Cependant, sur le terrain, bon nombre de fidèles peinent à réunir les fonds pour bâtir des lieux de culte dignes de ce nom. « Si certains acceptent de se faire arroser par l'étranger, ils sont nombreux à mettre des années à collecter les sommes nécessaires », précise Farid, un militant de quartier. « Si nous n'avons pas les moyens de construire des lieux de culte, il n'est pas question de vivre au dessus de nos moyens ! ».
En toile de fond, la guerre d'influence auxquelles se livreraient les mosquées. « Vous savez, tout le monde sait bien qu'il y a des mosquées affiliées à des organisations proches de pays étrangers. Elles reçoivent des fonds directement dans des valises ! », affirme M'hammed Henniche, secrétaire général de l'Union des associations musulmanes de Seine-Saint-Denis. Des faits difficilement vérifiables et qui échappent à la réalité vécue par la majorité des fidèles.
L'objectif de réduire l'implication de l'étranger dans le financement des mosquées de France pourrait prendre en compte d'autres considérations, Manuel Valls « s'inquièt[and], par exemple, de l'influence des Frères musulmans » mais aussi « des salafistes » présents « dans un certains nombre de nos quartiers », tout en dénonçant « des accords passés avec des organisations qui ne respectent pas la République ». Comprenez, l'Union des organisations islamiques de France (UOIF).
Une tambouille terminologique qui pose question sur la façon dont la réalité éminemment complexe de l'islam est schématisée à des fins visiblement politiques.
Vingt ans « d'islam de France »
L'Histoire l'a montré. Les musulmans ne veulent pas être les pions d'une instance créée de toute pièce par l'Etat. L'expérience du CFCM en est une illustration criante. Selon M'hammed Henniche, « cette instance a été créée par Nicolas Sarkozy en 2003 dans la perspective des élections présidentielles de 2007 ». But de la manœuvre d'après Henniche : « séduire l'électorat musulman, alors réputé pour voter à gauche, en s'attribuant la paternité de cette instance inédite et très symbolique ».
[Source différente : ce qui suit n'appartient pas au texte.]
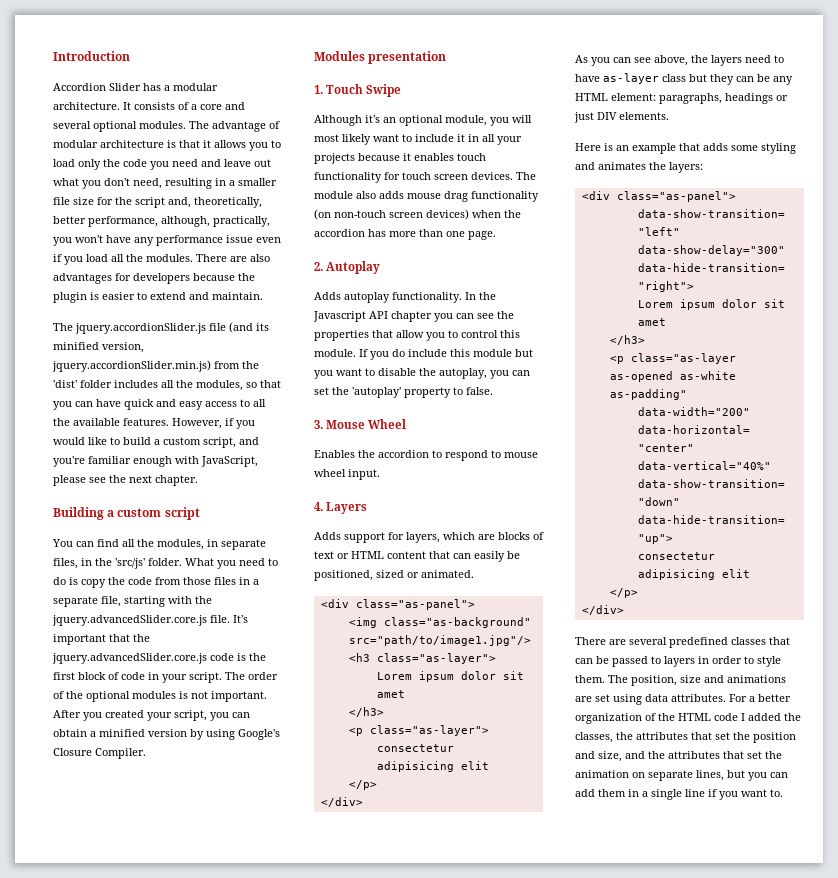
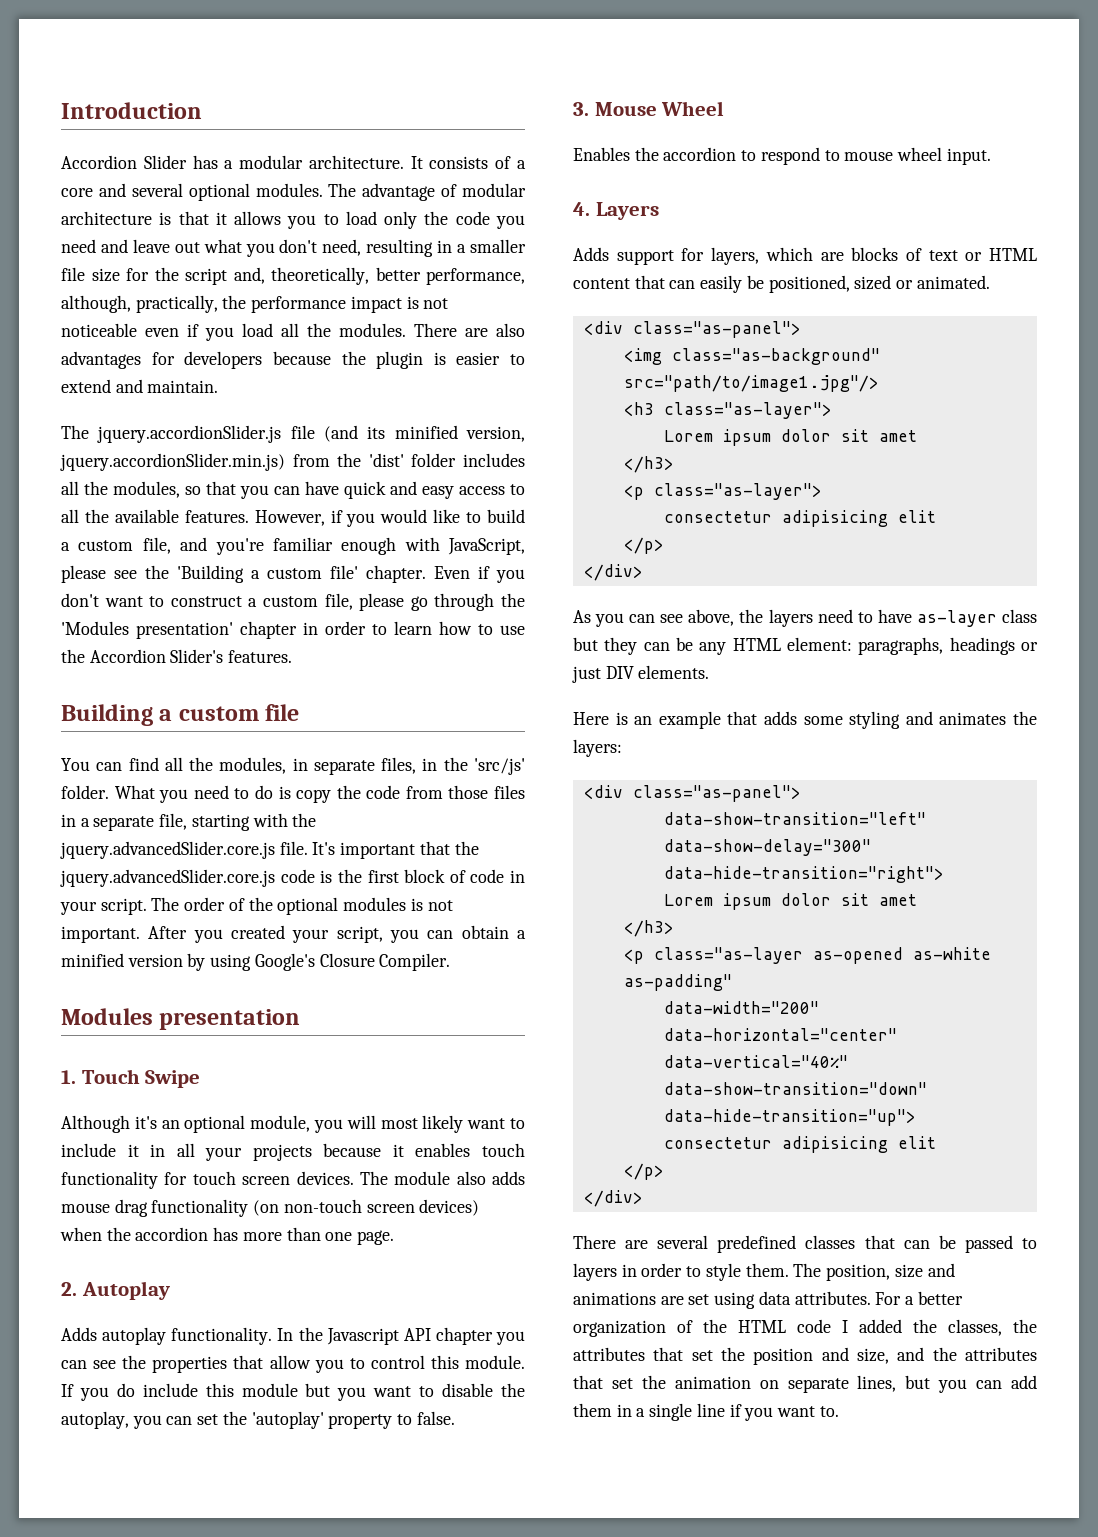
- The advantage of modular architecture is that it allows you to load only the code you need and leave out what you don't need, resulting in a smaller file size for the script and, theoretically, better performance, although, practically, you won't have any performance issue even if you load all the modules.
+ The advantage of modular architecture is that it allows you to load only the code you need and leave out what you don't need, resulting in a smaller file size for the script and, theoretically, better performance, although, practically, the performance impact is not noticeable even if you load all the modules.
- However, if you would like to build a custom script, and you're familiar enough with JavaScript, please see the next chapter.
+ However, if you would like to build a custom file, and you're familiar enough with JavaScript, please see the 'Building a custom file' chapter. Even if you don't want to construct a custom file, please go through the 'Modules presentation' chapter in order to learn how to use the Accordion Slider's features.
- Building a custom script
+ Building a custom file

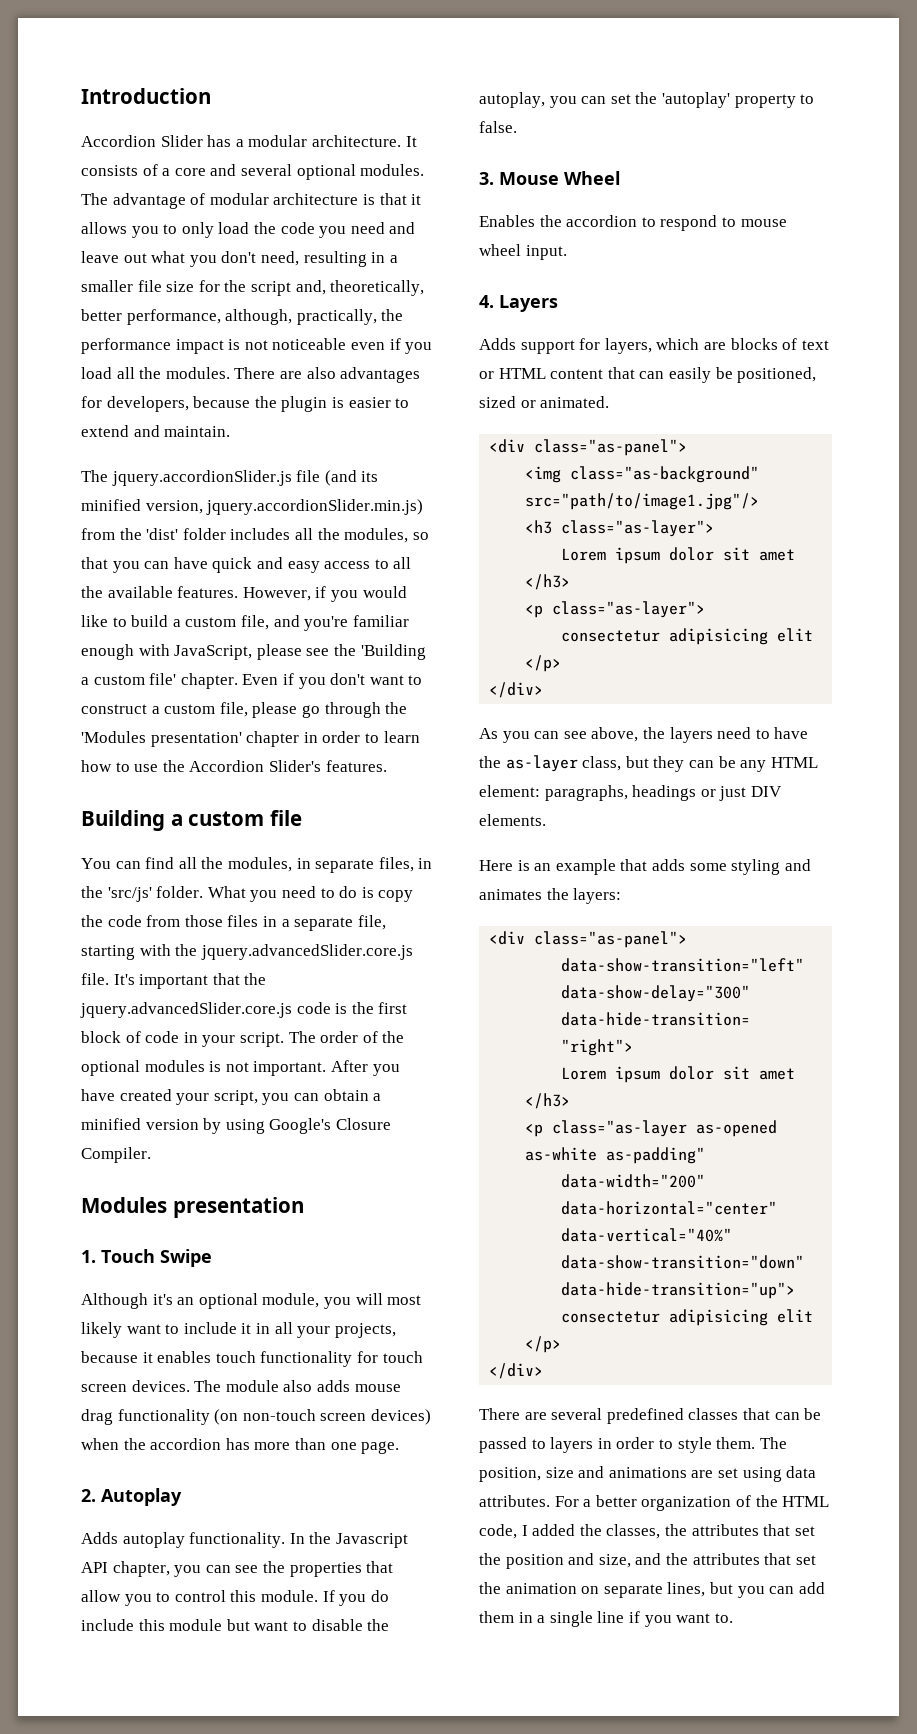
- The advantage of modular architecture is that it allows you to load only the code you need and leave out what you don't need, resulting in a smaller file size for the script and, theoretically, better performance, although, practically, the performance impact is not noticeable even if you load all the modules.
+ The advantage of modular architecture is that it allows you to only load the code you need and leave out what you don't need, resulting in a smaller file size for the script and, theoretically, better performance, although, practically, the performance impact is not noticeable even if you load all the modules.
- There are also advantages for developers because the plugin is easier to extend and maintain.
+ There are also advantages for developers, because the plugin is easier to extend and maintain.
- After you created your script, you can obtain a minified version by using Google's Closure Compiler.
+ After you have created your script, you can obtain a minified version by using Google's Closure Compiler.
- Although it's an optional module, you will most likely want to include it in all your projects because it enables touch functionality for touch screen devices.
+ Although it's an optional module, you will most likely want to include it in all your projects, because it enables touch functionality for touch screen devices.
- In the Javascript API chapter you can see the properties that allow you to control this module.
+ In the Javascript API chapter, you can see the properties that allow you to control this module.
- If you do include this module but you want to disable the autoplay, you can set the 'autoplay' property to false.
+ If you do include this module but want to disable the autoplay, you can set the 'autoplay' property to false.
- As you can see above, the layers need to have as-layer class but they can be any HTML element: paragraphs, headings or just DIV elements.
+ As you can see above, the layers need to have the as-layer class, but they can be any HTML element: paragraphs, headings or just DIV elements.
- For a better organization of the HTML code I added the classes, the attributes that set the position and size, and the attributes that set the animation on separate lines, but you can add them in a single line if you want to.
+ For a better organization of the HTML code, I added the classes, the attributes that set the position and size, and the attributes that set the animation on separate lines, but you can add them in a single line if you want to.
En réalité, Nicolas Sarkozy est un peu arrivé en bout de chaîne. C'est en 1990 que Pierre Joxe, ministre de l'Intérieur de François Mitterrand, crée le CORIF, le Conseil de réflexion sur l'islam en France. Une démarche innovante mais qui souffre de son mode de désignation des membres, basé sur la nomination et la cooptation.
Charles Pasqua, alors ministre de l'Intérieur d'Edouard Balladur dans un gouvernement de cohabitation, tente à son tour d'organiser la communauté musulmane. Il crée un Conseil représentatif des musulmans de France. La mosquée de Paris, affiliée à l'Algérie, est à la tête de cette nouvelle instance, mais ce n'est pas du goût des organisations musulmanes. Nouvel échec.
Jean-Pierre Chevènement, sous le gouvernement Jospin, réactive le projet. En 1999, il initie une concertation auprès des musulmans de France, espérant poser les bases d'une organisation. S'appuyant sur des délégués élus à la proportionnelle en région, l'initiative aboutira en 2003 au fameux CFCM.
Un lent processus, passé successivement par la gauche et la droite, mais qui reste, malgré tout, encore en chantier. Manuel Valls, qui s'est dit « très déterminé », ouvre donc une nouvelle phase de consultations.
Mais la question, pour certains, est de savoir si l'Etat est vraiment dans son rôle. Comme le souffle Farid, militant, « j'ai peur que l'on soit davantage dans une logique de contrôle de l'islam de France ».